- **Data under study**:
**********

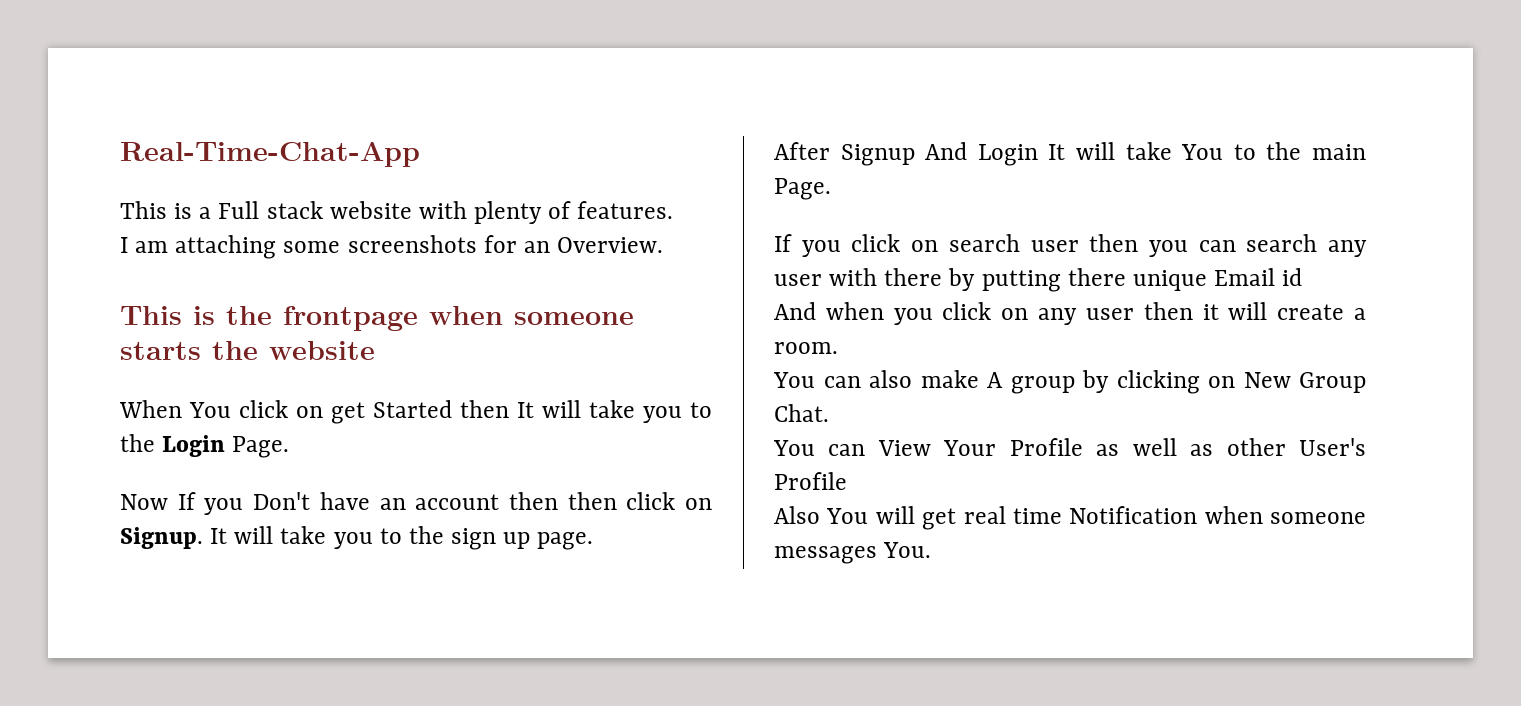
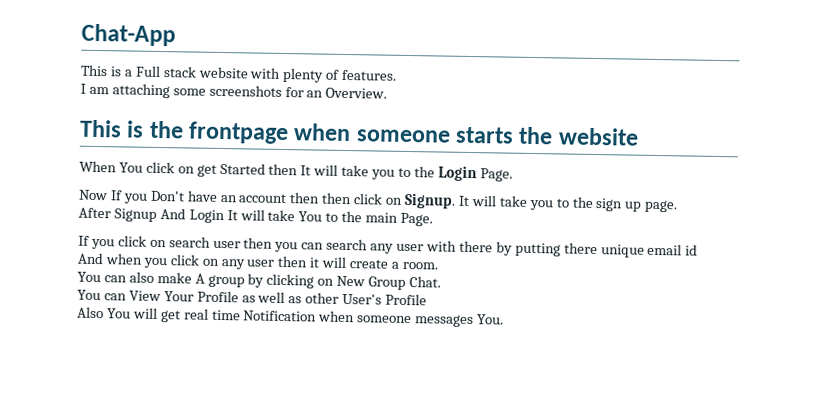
- Real-Time-Chat-App
+ Chat-App
- If you click on search user then you can search any user with there by putting there unique Email id
+ If you click on search user then you can search any user with there by putting there unique email id

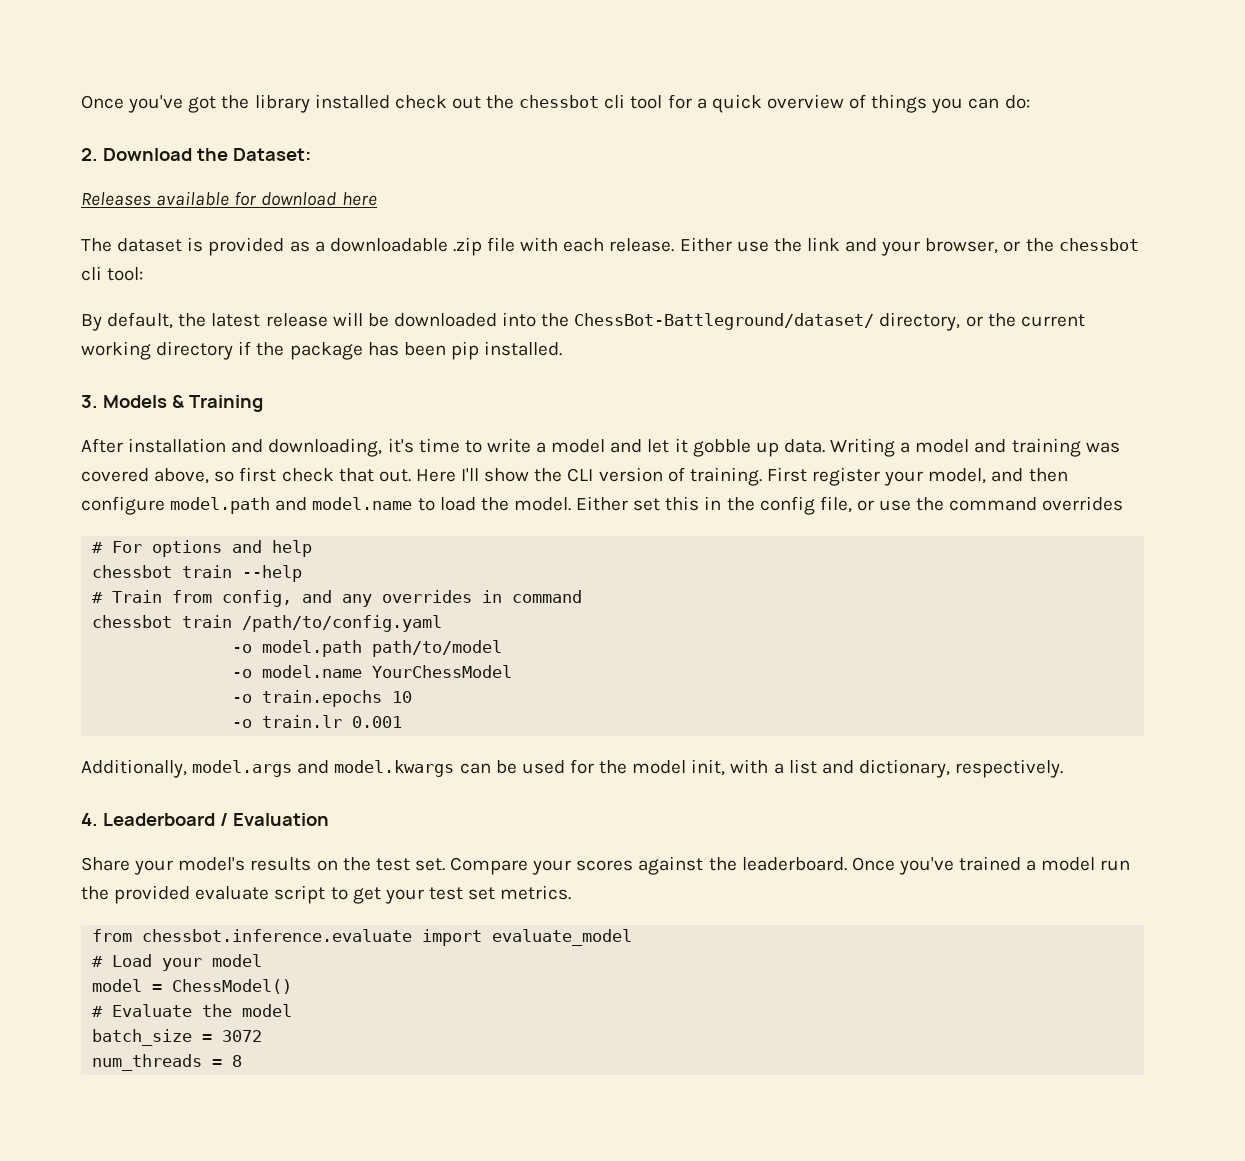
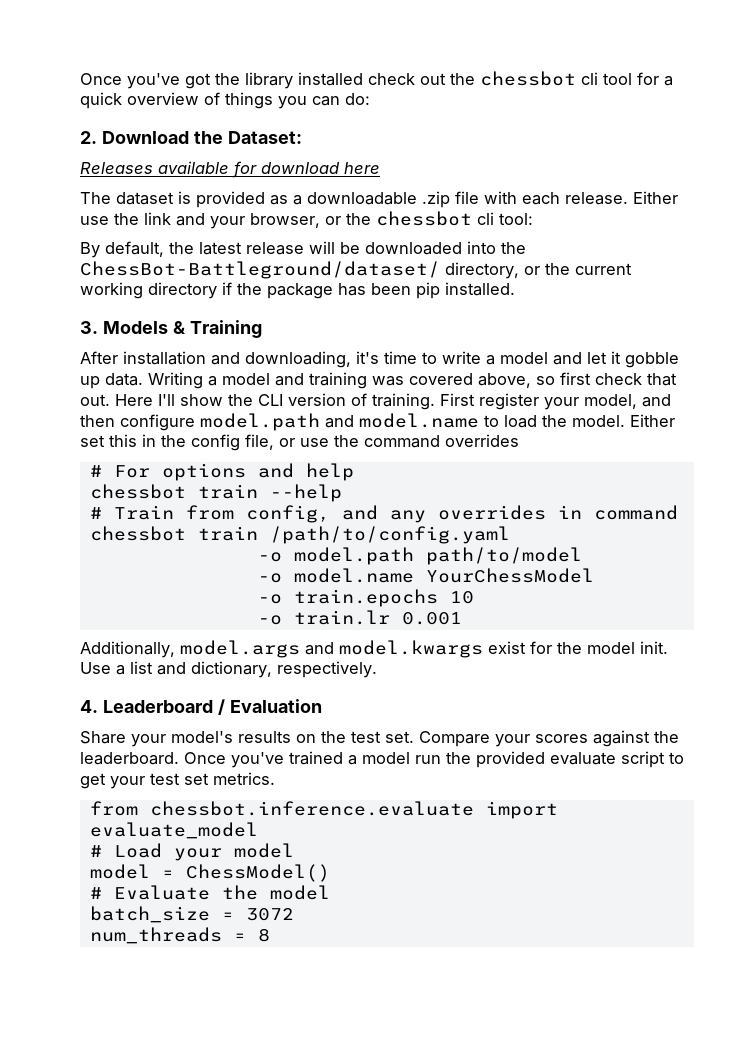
- Additionally, model.args and model.kwargs can be used for the model init, with a list and dictionary, respectively.
+ Additionally, model.args and model.kwargs exist for the model init. Use a list and dictionary, respectively.

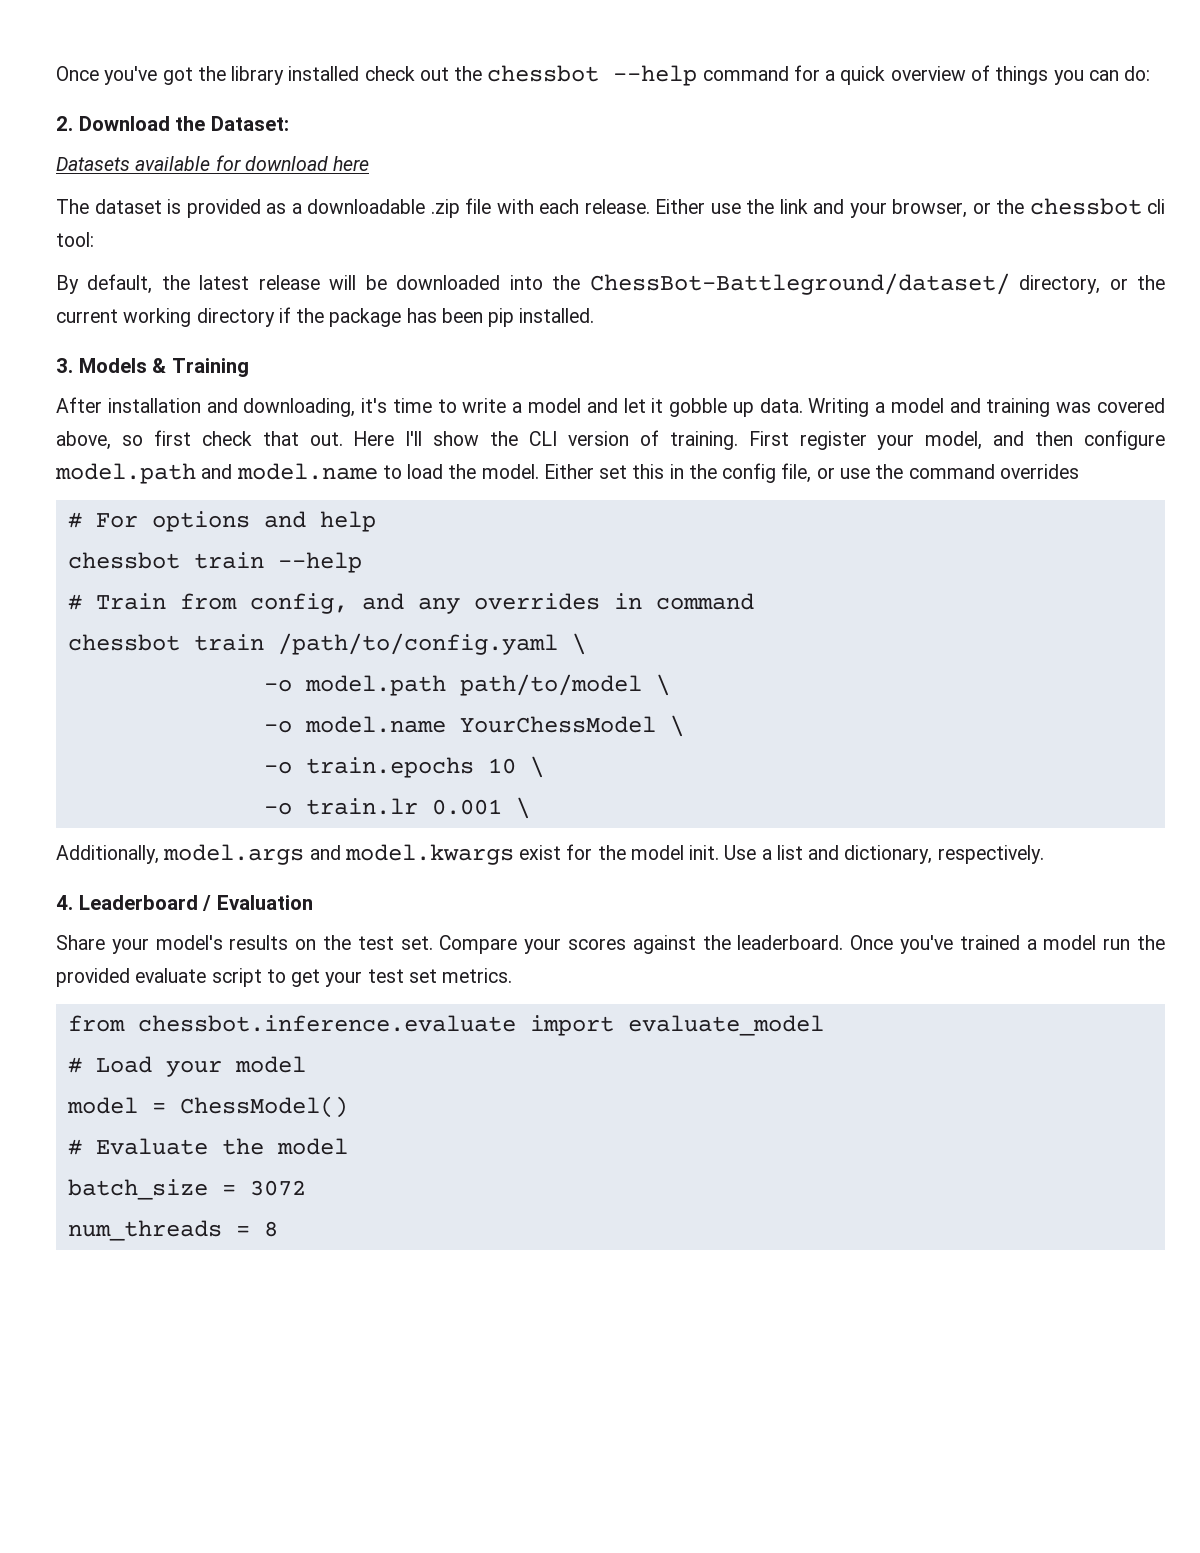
- Once you've got the library installed check out the chessbot cli tool for a quick overview of things you can do:
+ Once you've got the library installed check out the chessbot --help command for a quick overview of things you can do:
- Releases available for download here
+ Datasets available for download here
- chessbot train /path/to/config.yaml
+ chessbot train /path/to/config.yaml \
- -o model.path path/to/model
+ -o model.path path/to/model \
- -o model.name YourChessModel
+ -o model.name YourChessModel \
- -o train.epochs 10
+ -o train.epochs 10 \
- -o train.lr 0.001
+ -o train.lr 0.001 \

**********

- **Required action**: There is a line above that contains "- chessbot train /path/to/config.yaml". Copy it and all later lines through the last, exactly, and leave out the rest.

- **Result for this task**:
- chessbot train /path/to/config.yaml
+ chessbot train /path/to/config.yaml \
- -o model.path path/to/model
+ -o model.path path/to/model \
- -o model.name YourChessModel
+ -o model.name YourChessModel \
- -o train.epochs 10
+ -o train.epochs 10 \
- -o train.lr 0.001
+ -o train.lr 0.001 \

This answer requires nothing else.